Financiamento no Agronegócio: Novas Estratégias em Tempos de Crise
De acordo com informações levantadas pelo www.cnnbrasil.com.br, o aumento dos custos e a seletividade do crédito rural têm levado empresas e instituições financeiras a buscar soluções alternativas para financiar os produtores. Essa nova abordagem envolve a criação de modelos interligados ao ecossistema do agronegócio, a utilização de dados para uma análise mais precisa de risco e o desenvolvimento de linhas de crédito personalizadas para atender as demandas de diferentes cadeias produtivas.
Uma das iniciativas destacadas é a da AgroForte, que opera em setores como proteína animal, leite e suinocultura. Essa fintech tem estruturado suas operações em colaboração com indústrias que recebem a produção dos agricultores. Com base em informações compartilhadas sobre a performance e a capacidade produtiva dos produtores, a AgroForte consegue moldar o risco associado às operações e oferecer linhas de crédito pré-aprovadas e adaptadas.
Felipe D’Avila, CEO e cofundador da AgroForte, explica que o objetivo do modelo é integrar os diversos participantes da cadeia produtiva. “É como um consignado do agro”, afirmou durante palestra no Rural Summit, realizado em Piracicaba (SP). A proposta visa conectar produtores, indústrias, revendedores de insumos e fabricantes de equipamentos em uma única estrutura de crédito. Em operações de longo prazo, há a possibilidade de repassar recursos diretamente para as revendas, com foco em direcionar o financiamento para investimentos voltados à produção.
Fortalecendo as Cooperativas
Conforme D’Avila, a crescente disponibilidade de informações sobre os produtores possibilita a oferta de condições que se adaptam ao perfil de risco de cada operação. Nesse contexto, as cooperativas desempenham um papel significativo. Por exemplo, a Coopercitrus lançou a fintech Fincoop, com o intuito de aumentar a eficiência na prestação de serviços financeiros aos cooperados. Inicialmente focada em seguro rural, a iniciativa também passou a oferecer linhas de crédito para financiamento do ciclo produtivo.

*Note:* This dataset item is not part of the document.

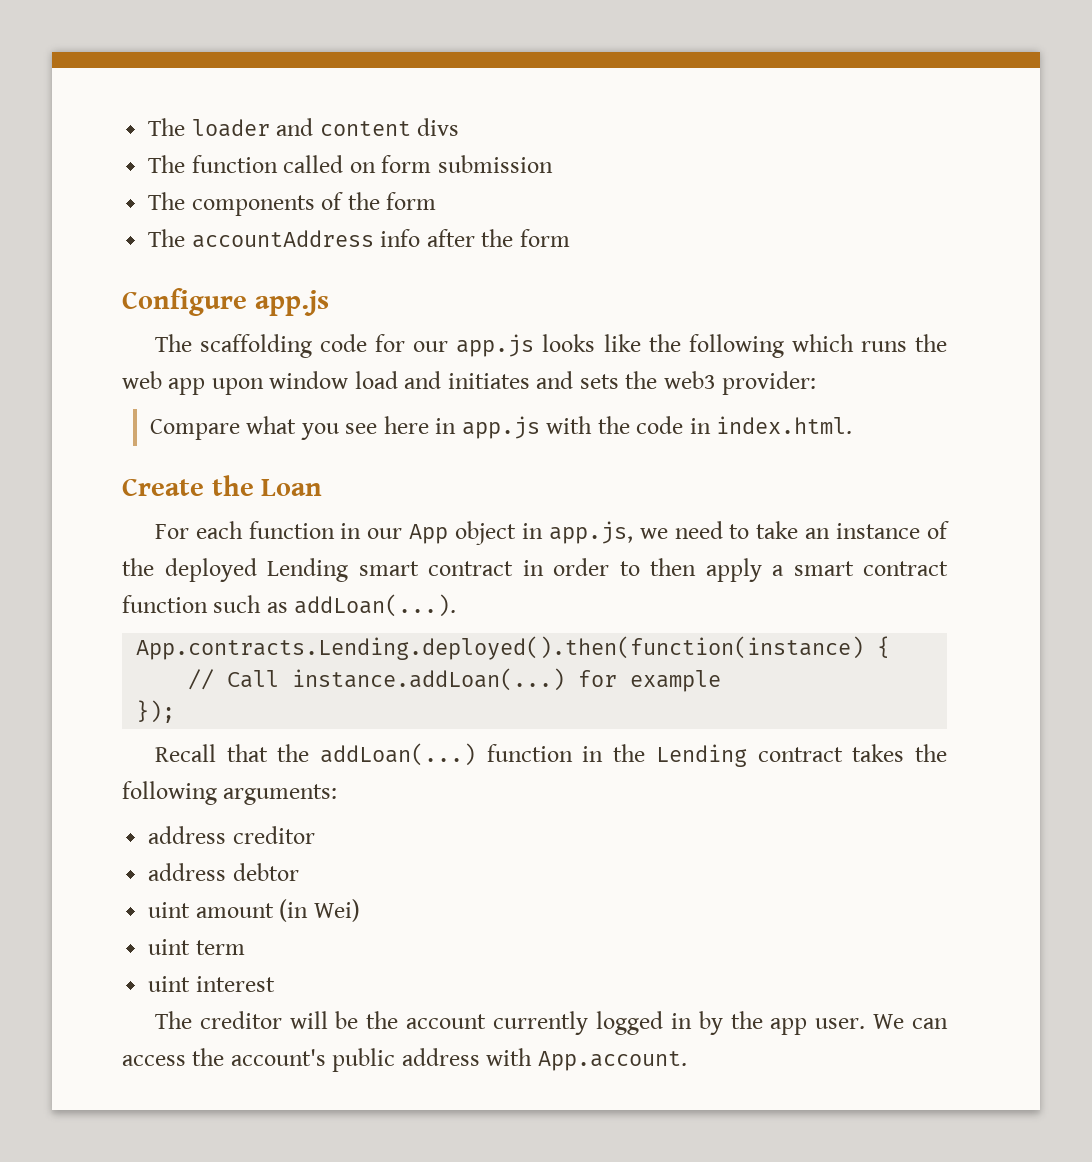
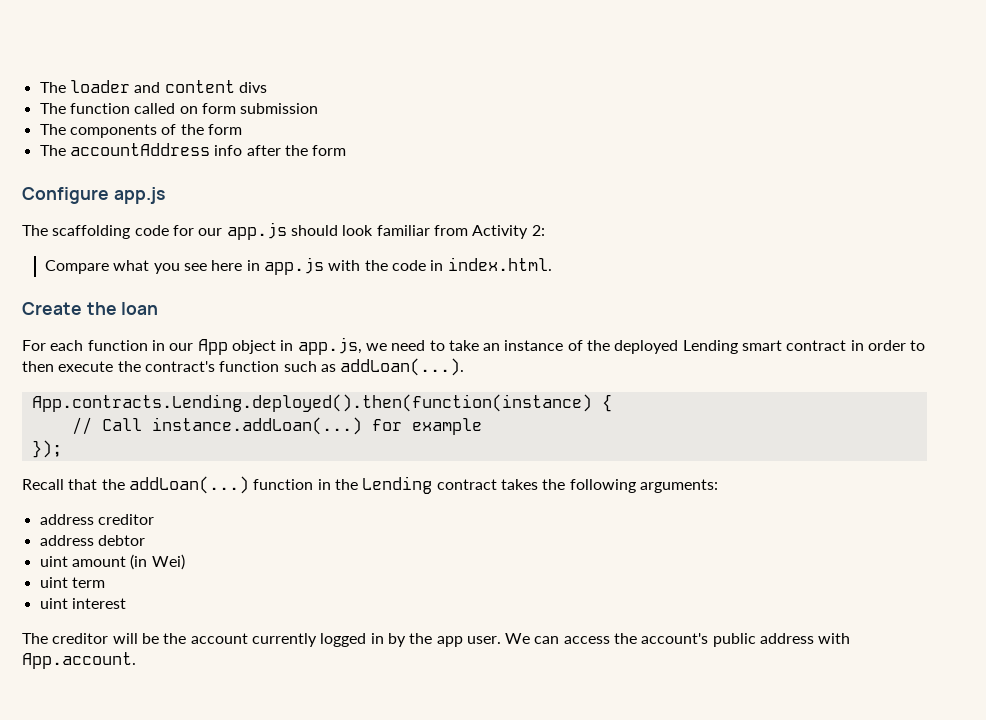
[542,334,948,358] [122,371,817,395] looks like the following which runs the web app upon window load and initiates and sets the web3 provider: -> [290,225,545,239] should look familiar from Activity 2:
[261,479,323,496] Loan -> [121,302,159,315] loan
[705,558,948,582] apply a smart contract -> [58,361,215,372] execute the contract's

Simonia Sabadin, CFO da Coopercitrus e CEO da Fincoop, destaca que a proposta visa facilitar o acesso dos produtores ao capital subsidiado e melhorar a gestão financeira nas propriedades. "Conseguimos linhas de crédito subsidiadas para que o produtor tenha mais capital disponível e esteja preparado para lidar com as diversas variáveis do agronegócio", explicou. Em um movimento semelhante, a plataforma E-agro, desenvolvida pelo banco BV em parceria com a Basf, prioriza o uso intensivo de dados e a integração com o sistema financeiro.
Klaus Kaiser, gerente sênior de tecnologia e inovação da E-agro, enfatiza que o atual cenário de crédito restrito exige a adoção de modelos mais conservadores por parte das instituições financeiras. “Como conseguimos manter isso dentro desse ambiente de crédito apertado? É uma questão da natureza do negócio bancário, que se torna mais cauteloso. O E-agro foi moldado por dados substanciais, utilizando open finance, para formular a melhor proposta de crédito aos clientes”, afirma.
Além disso, a plataforma também disponibiliza financiamentos para revendas e cooperativas que não possuem estrutura própria para desenvolver suas próprias linhas de crédito. Em 2025, a E-agro contabilizou mais de 10 mil operações entre crédito rural e Certificados de Recebíveis do Agronegócio (CPRs), introduzindo ainda soluções para pessoas jurídicas durante a Agrishow.
Entretanto, Kaiser adverte que o acesso a documentos digitais ainda representa um desafio, e a inadimplência continua a ser uma preocupação para o mercado, afetando o fluxo de liberação de crédito. Em contrapartida, Sabadin enfatiza que a estrutura das cooperativas facilita o acesso a informações e documentos dos produtores, que estão envolvidos em operações como aquisição de insumos. Ela ressalta a dificuldade de alinhar o ciclo produtivo com as incertezas do setor agrícola, além dos altos custos operacionais.
Essas novas abordagens e estratégias estão moldando o futuro do financiamento no agronegócio, buscando superar desafios e garantir que os produtores tenham o apoio necessário para prosperar em um ambiente de crédito cada vez mais complexo.